So, what kind of person are you, and what kind of person is he? This will have a greater impact on the quality of your marriage—and it's going to be great!

Now for the fun part! What to investigate before marriage.

It's totally normal to feel unsure about whether you can trust someone new. It's a great opportunity to learn more about what you really want in a partner! You might not know the difference between a scumbag and a dependable man yet. But you will!

Here's a quick and easy way to spot a scumbag: just avoid pitfalls and stay away from them! You can easily search for them online.

His family of origin: What was his parents' relationship like? Did his father have any interesting habits? Did his father take care of the family? How was he to his mother? While the relationship between your parents cannot determine your relationship, it's fascinating to see how your father's actions can influence your own!

His emotional intelligence: People with high emotional intelligence often have an advantage in marriage. And if the woman has high emotional intelligence, it doesn't matter if the man is slightly lower—high emotional intelligence doesn't mean sweet talk!

Growing in marriage

No matter how you try to control risk, you can't actually reduce it to zero — but you can do something even better!

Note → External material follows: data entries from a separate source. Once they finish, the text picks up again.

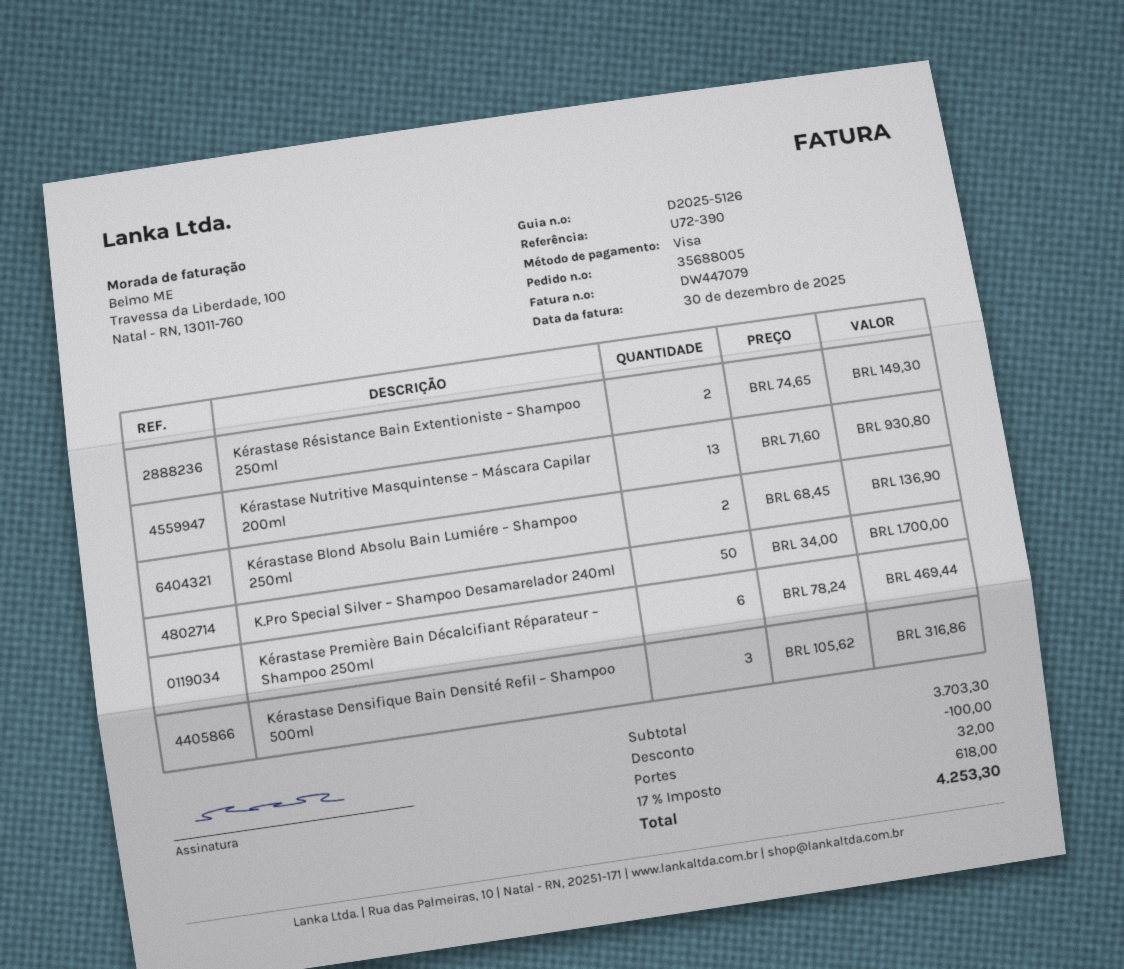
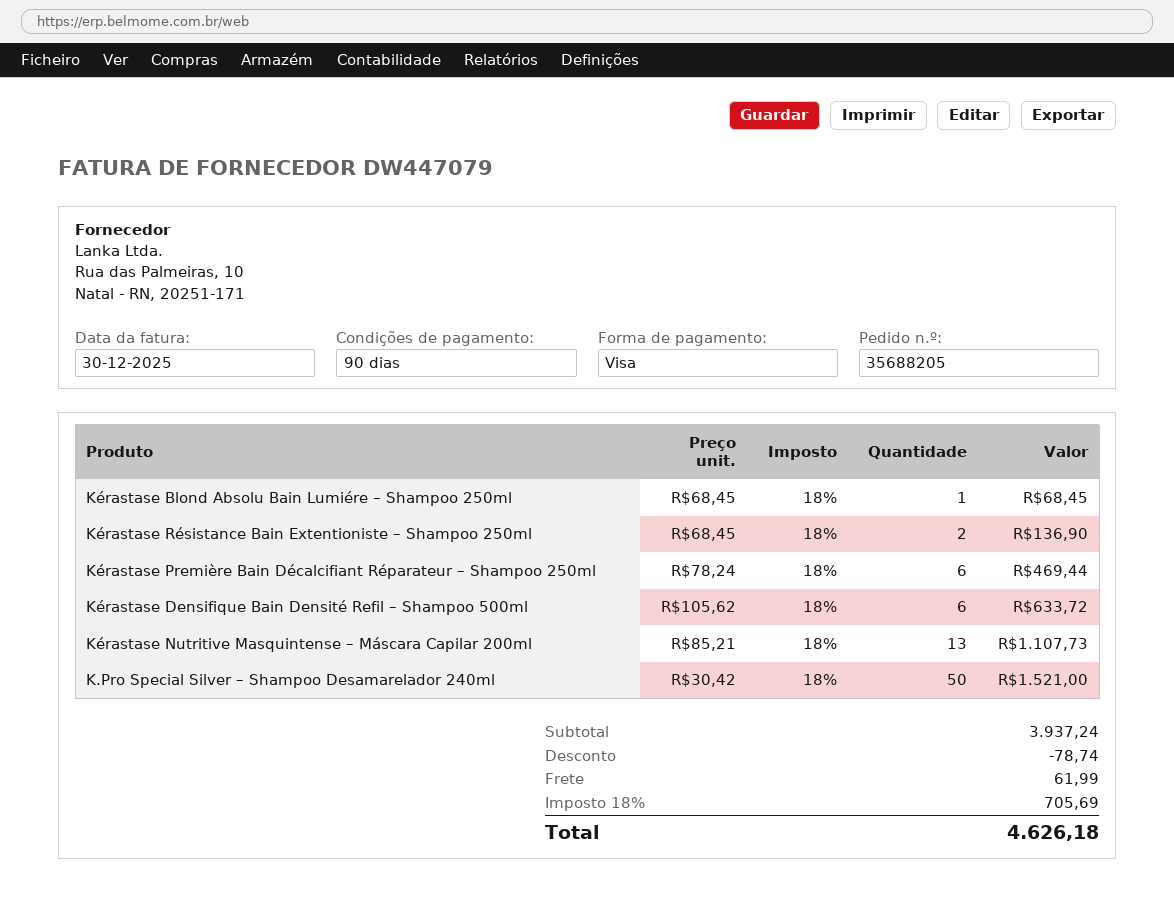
order number: 35688005 -> 35688205
Kérastase Résistance Bain Extentioniste – Shampoo 250ml: 2 x 74.65 = 149.30 -> 2 x 68.45 = 136.90
Kérastase Nutritive Masquintense – Máscara Capilar 200ml: 13 x 71.60 = 930.80 -> 13 x 85.21 = 1107.73
Kérastase Blond Absolu Bain Lumiére – Shampoo 250ml: 2 x 68.45 = 136.90 -> 1 x 68.45 = 68.45
K.Pro Special Silver – Shampoo Desamarelador 240ml: 50 x 34.00 = 1700.00 -> 50 x 30.42 = 1521.00
Kérastase Densifique Bain Densité Refil – Shampoo 500ml: 3 x 105.62 = 316.86 -> 6 x 105.62 = 633.72
subtotal: 3703.30 -> 3937.24
discount: 100.00 -> 78.74
shipping: 32.00 -> 61.99
tax: 17% = 618.00 -> 18% = 705.69
total: 4253.30 -> 4626.18

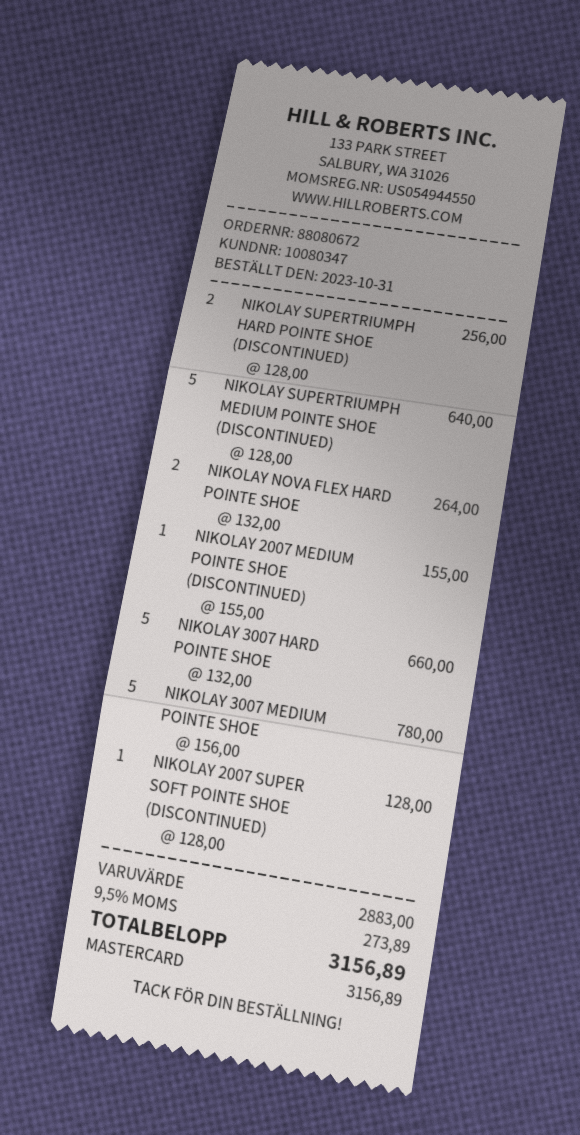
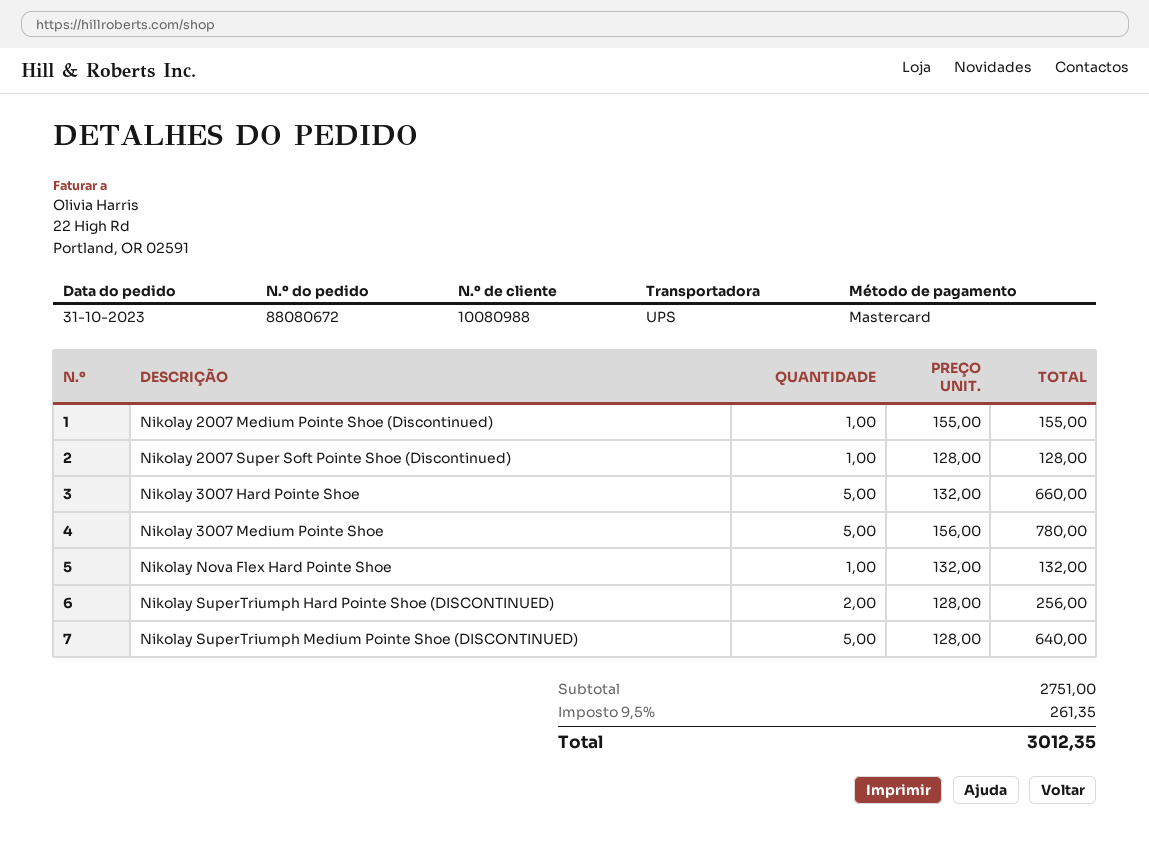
customer number: 10080347 -> 10080988
NIKOLAY NOVA FLEX HARD POINTE SHOE: 2 x 132.00 = 264.00 -> 1 x 132.00 = 132.00
subtotal: 2883.00 -> 2751.00
tax: 9.5% = 273.89 -> 9.5% = 261.35
total: 3156.89 -> 3012.35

When we have worries and fears, it's a great opportunity to understand ourselves better and gain insight into the other person's multiple relationships. If that part of the worry doesn't come from the other person, but from the social atmosphere, it's a chance to embrace it and see it as part of the bigger picture.

And when you understand reality—his reality and the social reality—

Once you understand your own needs and feelings, your fears and concerns will change!

Love, marriage, and parenthood—what a journey it is!

They're all such fun-filled and challenging processes!

Oh, thank you so much!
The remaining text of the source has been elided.